EXERCISE AIM: Copy every line in the listing that contains "side".

GIVEN INFORMATION:
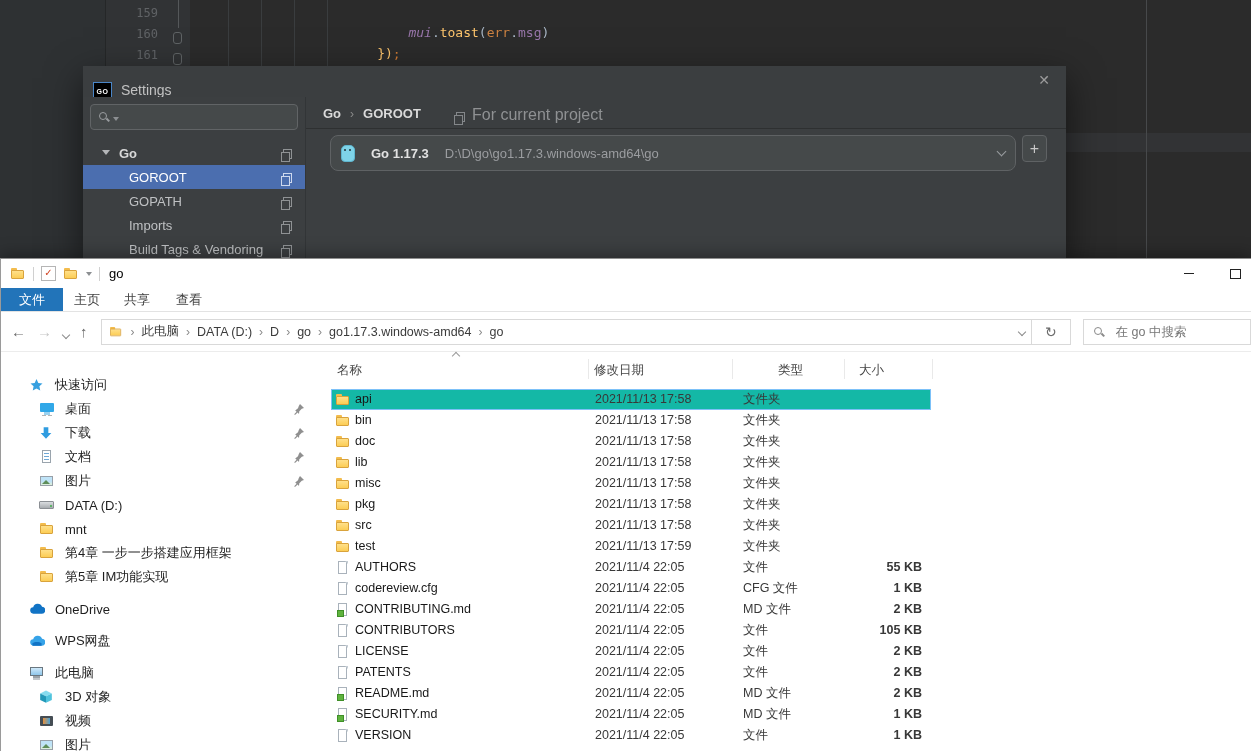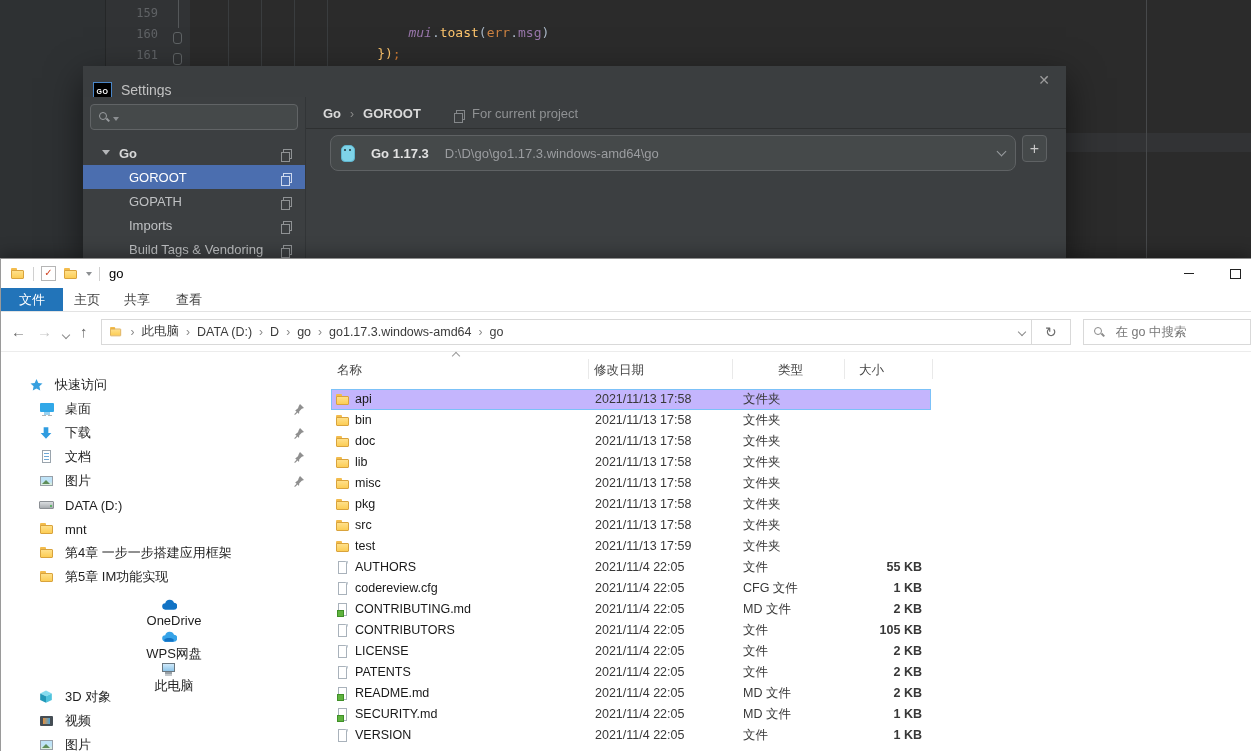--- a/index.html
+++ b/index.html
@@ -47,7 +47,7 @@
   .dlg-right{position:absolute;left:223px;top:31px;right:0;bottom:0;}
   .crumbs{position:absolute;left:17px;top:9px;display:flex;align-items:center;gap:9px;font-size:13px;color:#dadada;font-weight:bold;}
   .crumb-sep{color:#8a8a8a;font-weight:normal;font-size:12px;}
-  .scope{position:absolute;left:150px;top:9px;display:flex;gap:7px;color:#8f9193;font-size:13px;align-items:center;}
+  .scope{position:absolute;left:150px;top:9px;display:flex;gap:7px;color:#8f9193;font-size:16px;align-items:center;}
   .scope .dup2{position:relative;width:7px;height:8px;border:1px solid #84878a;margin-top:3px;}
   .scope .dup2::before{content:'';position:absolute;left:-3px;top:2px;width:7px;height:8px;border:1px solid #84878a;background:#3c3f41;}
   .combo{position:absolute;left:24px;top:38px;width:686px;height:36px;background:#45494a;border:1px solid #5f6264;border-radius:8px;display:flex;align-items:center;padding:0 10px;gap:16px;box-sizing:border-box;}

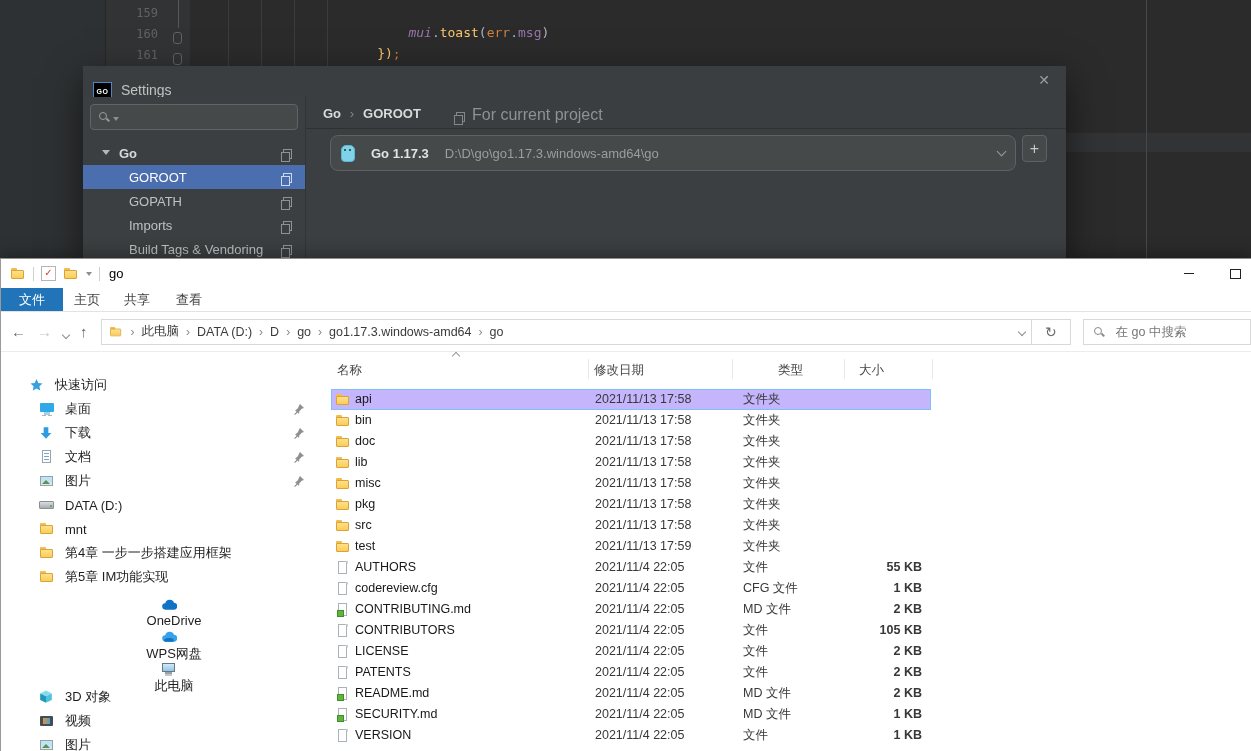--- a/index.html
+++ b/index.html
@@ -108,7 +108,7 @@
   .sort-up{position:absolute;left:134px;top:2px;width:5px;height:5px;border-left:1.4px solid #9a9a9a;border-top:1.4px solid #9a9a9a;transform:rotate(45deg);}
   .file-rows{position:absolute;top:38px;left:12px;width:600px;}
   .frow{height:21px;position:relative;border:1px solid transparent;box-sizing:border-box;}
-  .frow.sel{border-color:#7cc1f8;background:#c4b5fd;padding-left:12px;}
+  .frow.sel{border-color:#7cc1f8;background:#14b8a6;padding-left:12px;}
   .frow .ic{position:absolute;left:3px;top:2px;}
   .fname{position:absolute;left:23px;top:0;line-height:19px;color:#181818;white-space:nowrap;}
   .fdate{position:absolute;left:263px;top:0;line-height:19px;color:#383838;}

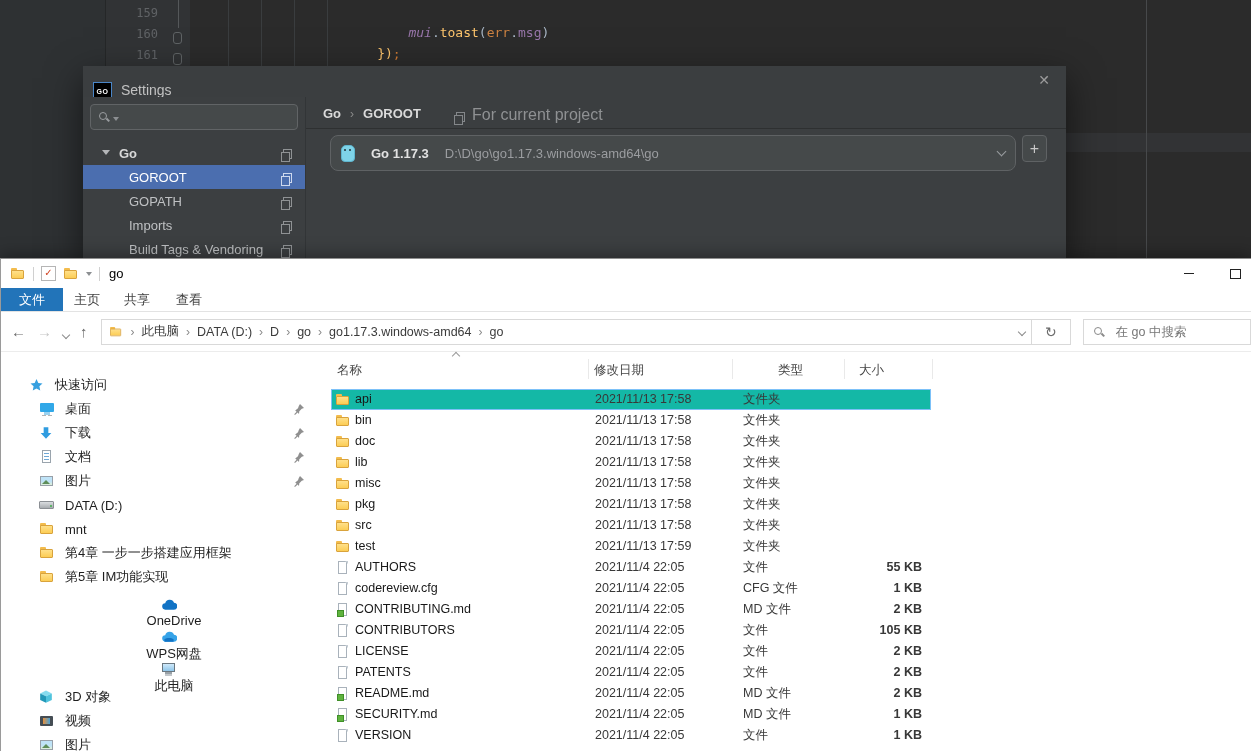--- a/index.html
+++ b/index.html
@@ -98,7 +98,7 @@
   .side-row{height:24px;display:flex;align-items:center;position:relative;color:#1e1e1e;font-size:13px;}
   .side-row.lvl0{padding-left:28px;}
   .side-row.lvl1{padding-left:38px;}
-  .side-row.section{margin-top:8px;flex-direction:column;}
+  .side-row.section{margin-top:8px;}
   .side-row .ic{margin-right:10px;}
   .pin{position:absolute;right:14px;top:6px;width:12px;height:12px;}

ANSWER TO THIS TASK:
   .side-row{height:24px;display:flex;align-items:center;position:relative;color:#1e1e1e;font-size:13px;}
   .side-row.lvl0{padding-left:28px;}
   .side-row.lvl1{padding-left:38px;}
-  .side-row.section{margin-top:8px;flex-direction:column;}
+  .side-row.section{margin-top:8px;}
   .side-row .ic{margin-right:10px;}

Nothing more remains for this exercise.